RE: e1000 performance hack for ppc64 (Power4)

[Feldman, Scott]

> > Why not instead find out if it's possible to have the e1000 
> > fetch the entire cache line where the first byte of the
> > packet resides?  Even ancient designes like SunHME do that.
> 
> Rusty and I were wondering why the e1000 didnt do that exact thing.
> 
> Scott: is it possible to enable such a thing?

I thought the answer was no, so I double checked with a couple of
hardware guys, and the answer is still no.

-scott

Re: e1000 performance hack for ppc64 (Power4)

[David S. Miller]

   From: "Feldman, Scott" <scott.feldman@intel.com>
   Date: Fri, 13 Jun 2003 16:52:18 -0700

   > > Why not instead find out if it's possible to have the e1000 
   > > fetch the entire cache line where the first byte of the
   > > packet resides?  Even ancient designes like SunHME do that.
   > 
   > Rusty and I were wondering why the e1000 didnt do that exact thing.
   > 
   > Scott: is it possible to enable such a thing?
   
   I thought the answer was no, so I double checked with a couple of
   hardware guys, and the answer is still no.

Sigh...

So Anton, when the PCI controller gets a set of sub-cacheline word
reads from the device, it reads the value from memory once for every
one of those words?  ROFL, if so...  I can't believe they wouldn't
put caches on the PCI controller for this, at least a one-behind that
snoops the bus :(

Re: e1000 performance hack for ppc64 (Power4)

[Anton Blanchard]

 
> So Anton, when the PCI controller gets a set of sub-cacheline word
> reads from the device, it reads the value from memory once for every
> one of those words?  ROFL, if so...  I can't believe they wouldn't
> put caches on the PCI controller for this, at least a one-behind that
> snoops the bus :(

There is a cache in the host bridge and the PCI-PCI bridge. I dont
think we go back to memory for sub cacheline reads.

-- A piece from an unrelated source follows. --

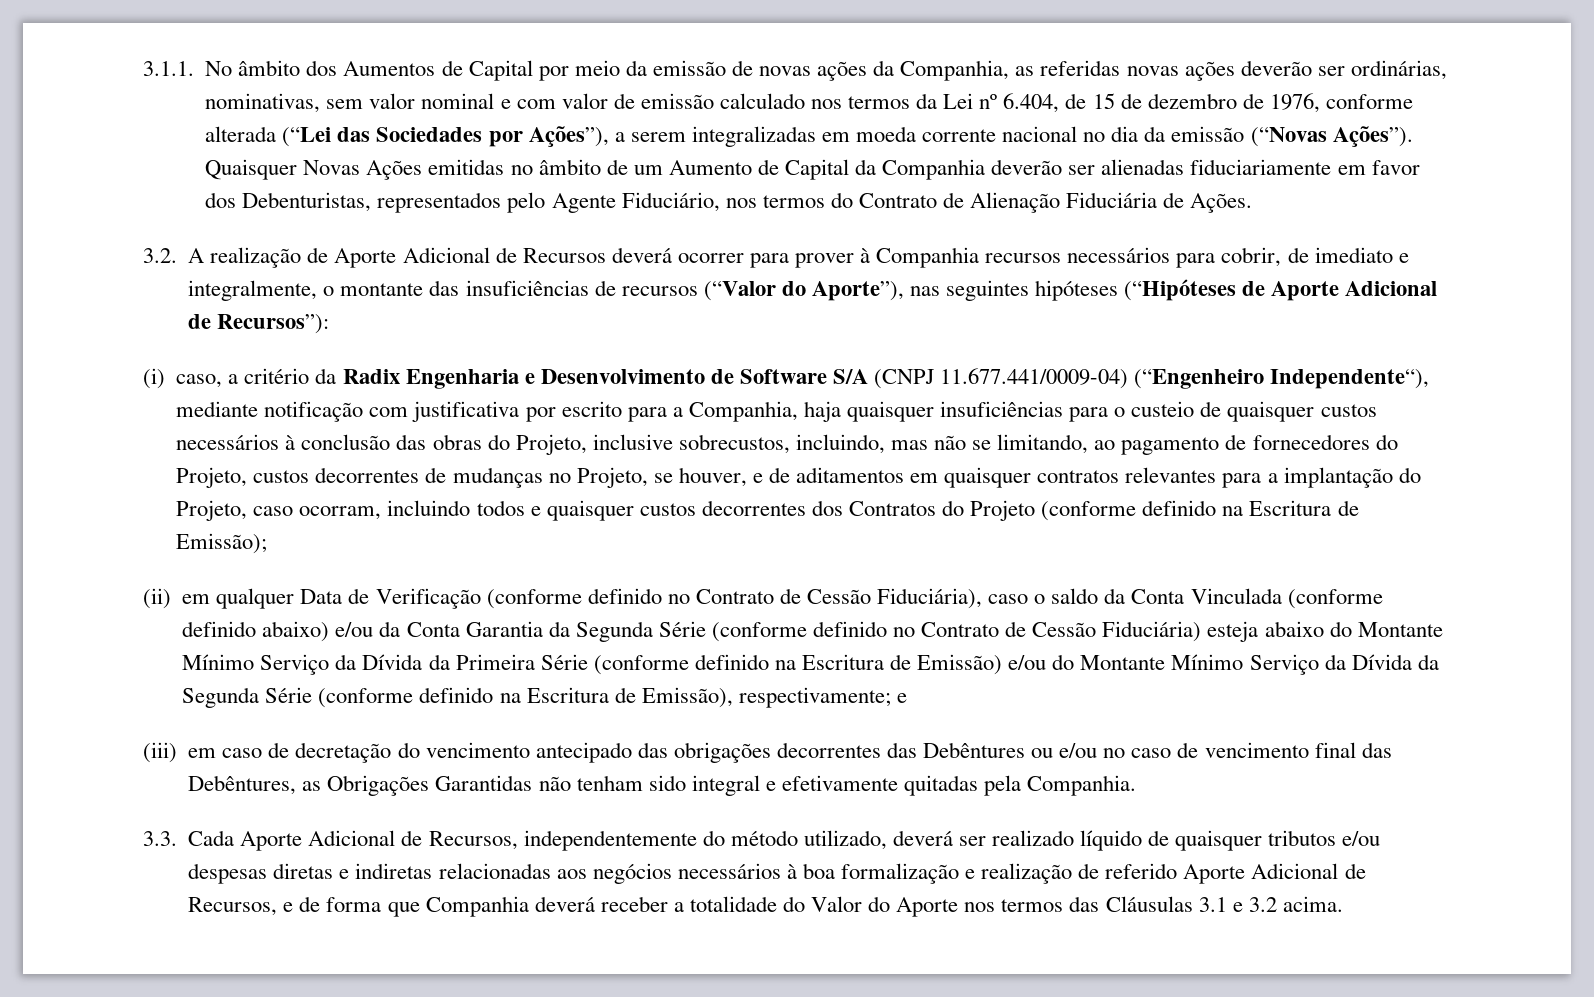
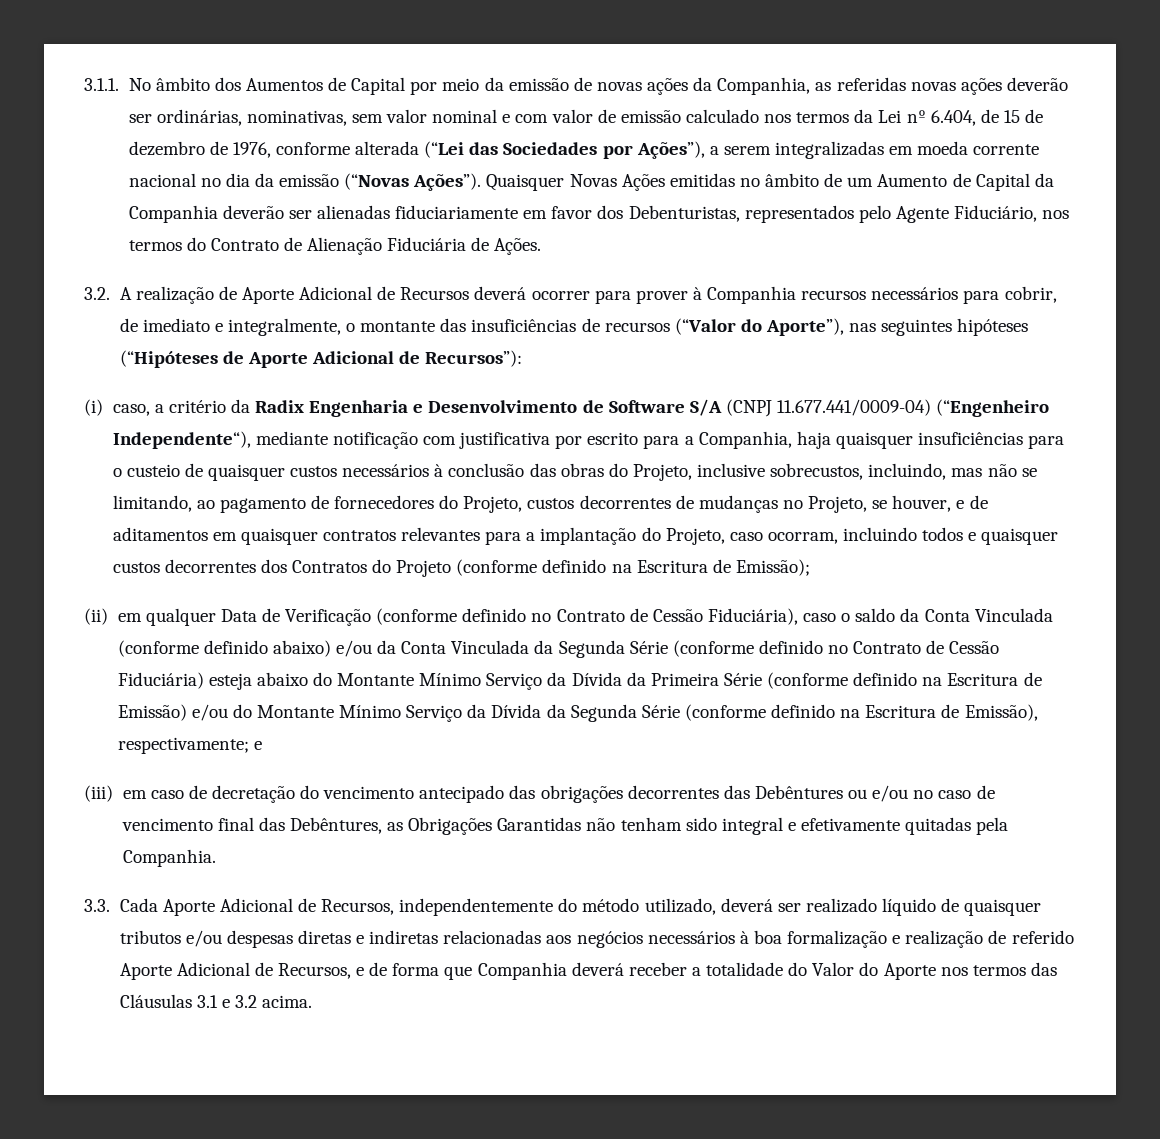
- (ii) em qualquer Data de Verificação (conforme definido no Contrato de Cessão Fiduciária), caso o saldo da Conta Vinculada (conforme definido abaixo) e/ou da Conta Garantia da Segunda Série (conforme definido no Contrato de Cessão Fiduciária) esteja abaixo do Montante Mínimo Serviço da Dívida da Primeira Série (conforme definido na Escritura de Emissão) e/ou do Montante Mínimo Serviço da Dívida da Segunda Série (conforme definido na Escritura de Emissão), respectivamente;
+ (ii) em qualquer Data de Verificação (conforme definido no Contrato de Cessão Fiduciária), caso o saldo da Conta Vinculada (conforme definido abaixo) e/ou da Conta Vinculada da Segunda Série (conforme definido no Contrato de Cessão Fiduciária) esteja abaixo do Montante Mínimo Serviço da Dívida da Primeira Série (conforme definido na Escritura de Emissão) e/ou do Montante Mínimo Serviço da Dívida da Segunda Série (conforme definido na Escritura de Emissão), respectivamente;

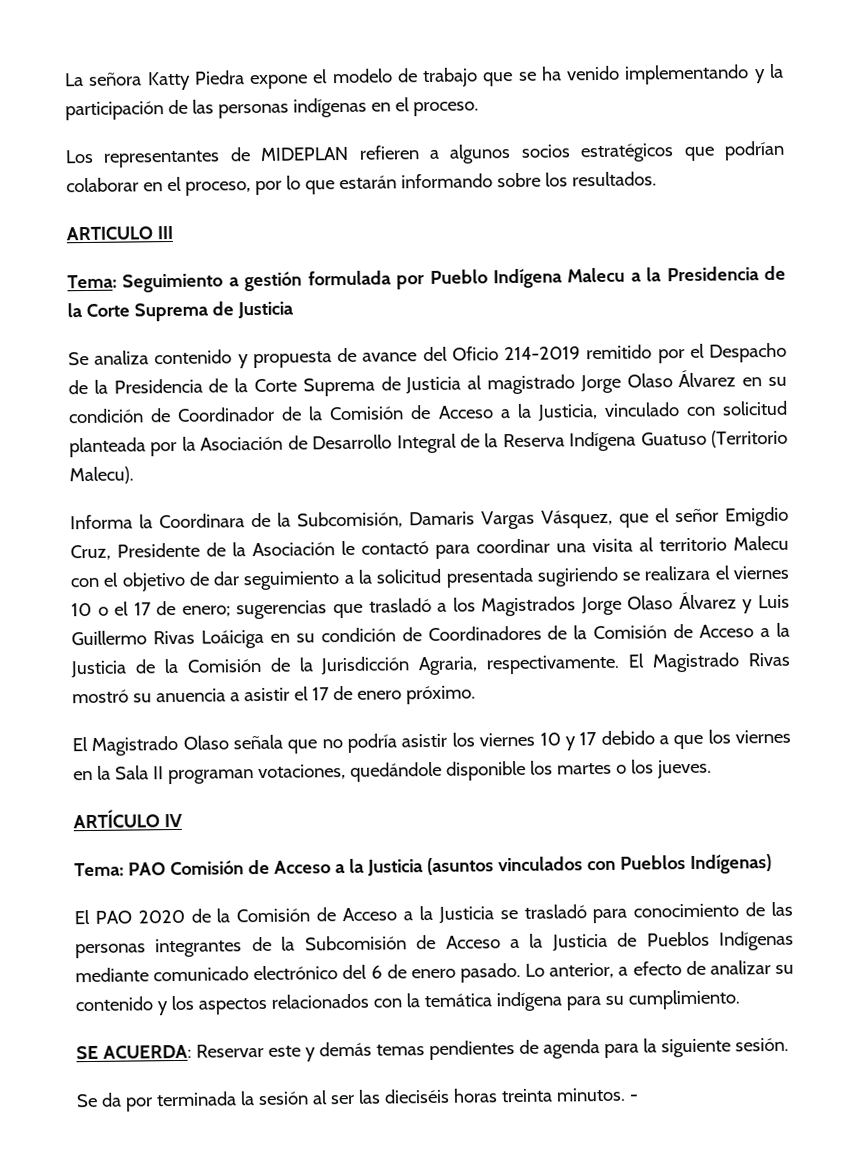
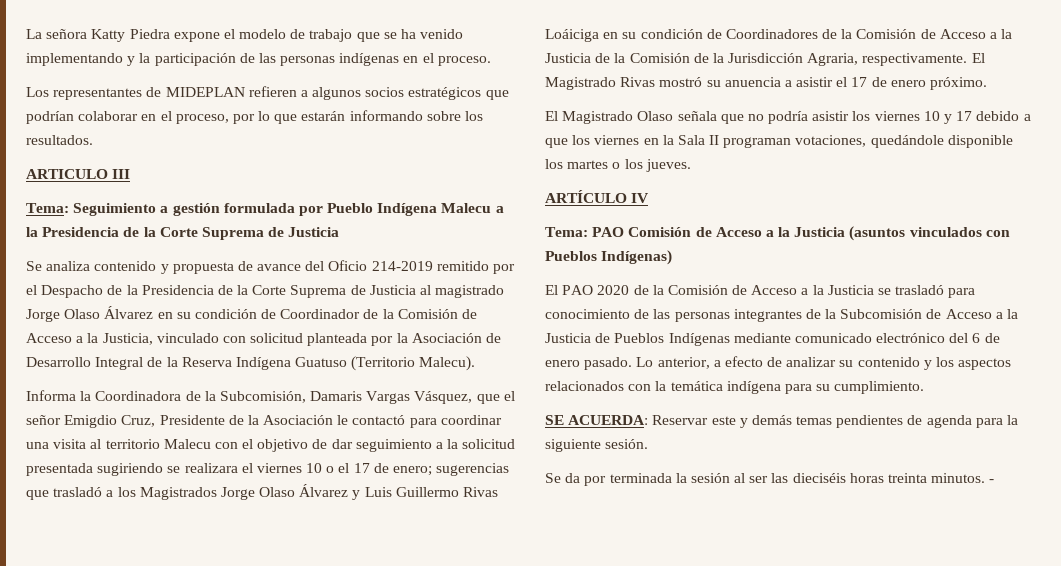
- Informa la Coordinara de la Subcomisión, Damaris Vargas Vásquez, que el señor Emigdio Cruz, Presidente de la Asociación le contactó para coordinar una visita al territorio Malecu con el objetivo de dar seguimiento a la solicitud presentada sugiriendo se realizara el viernes 10 o el 17 de enero;
+ Informa la Coordinadora de la Subcomisión, Damaris Vargas Vásquez, que el señor Emigdio Cruz, Presidente de la Asociación le contactó para coordinar una visita al territorio Malecu con el objetivo de dar seguimiento a la solicitud presentada sugiriendo se realizara el viernes 10 o el 17 de enero;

What I think is happening is that we arent tripping the prefetch logic.
We should take a latency hit for only the first cacheline at which point
the host bridge decides to start prefetching for us. If not then we take
take the latency hit on each transaction.

Anton

Re: e1000 performance hack for ppc64 (Power4)

[David S. Miller]

   From: Anton Blanchard <anton@samba.org>
   Date: Sat, 14 Jun 2003 10:55:34 +1000

   What I think is happening is that we arent tripping the prefetch
   logic.  We should take a latency hit for only the first cacheline
   at which point the host bridge decides to start prefetching for
   us. If not then we take take the latency hit on each transaction.

It sounds like what happens is that the sub-cacheline word reads
don't trigger the prefetch, but the first PCI read multiple
transaction does.

Re: e1000 performance hack for ppc64 (Power4)

[Anton Blanchard]

 
> I thought the answer was no, so I double checked with a couple of
> hardware guys, and the answer is still no.

Hi Scott,

Thats a pity, the e100 docs on sourceforge show it can do what we want,
it would be nice if e1000 had this feature too :)

4.2.2 Read Align

The Read Align feature is aimed to enhance performance in cache line
oriented systems. Starting a PCI transaction in these systems on a
non-cache line aligned address may result in low  performance. To solve
this performance problem, the controller can be configured to terminate
Transmit DMA cycles on a cache line boundary, and start the next
transaction on a cache line aligned address. This  feature is enabled
when the Read Align Enable bit is set in device Configure command
(Section 6.4.2.3, "Configure (010b)").

If this bit is set, the device operates as follows:

* When the device is close to running out of resources on the Transmit
* DMA (in other words, the Transmit FIFO is almost full), it attempts to
* terminate the read transaction on the nearest cache line boundary when 
* possible.

* When the arbitration counters feature is enabled (maximum Transmit DMA
* byte count value is set in configuration space), the device switches
* to other pending DMAs on cache line boundary only.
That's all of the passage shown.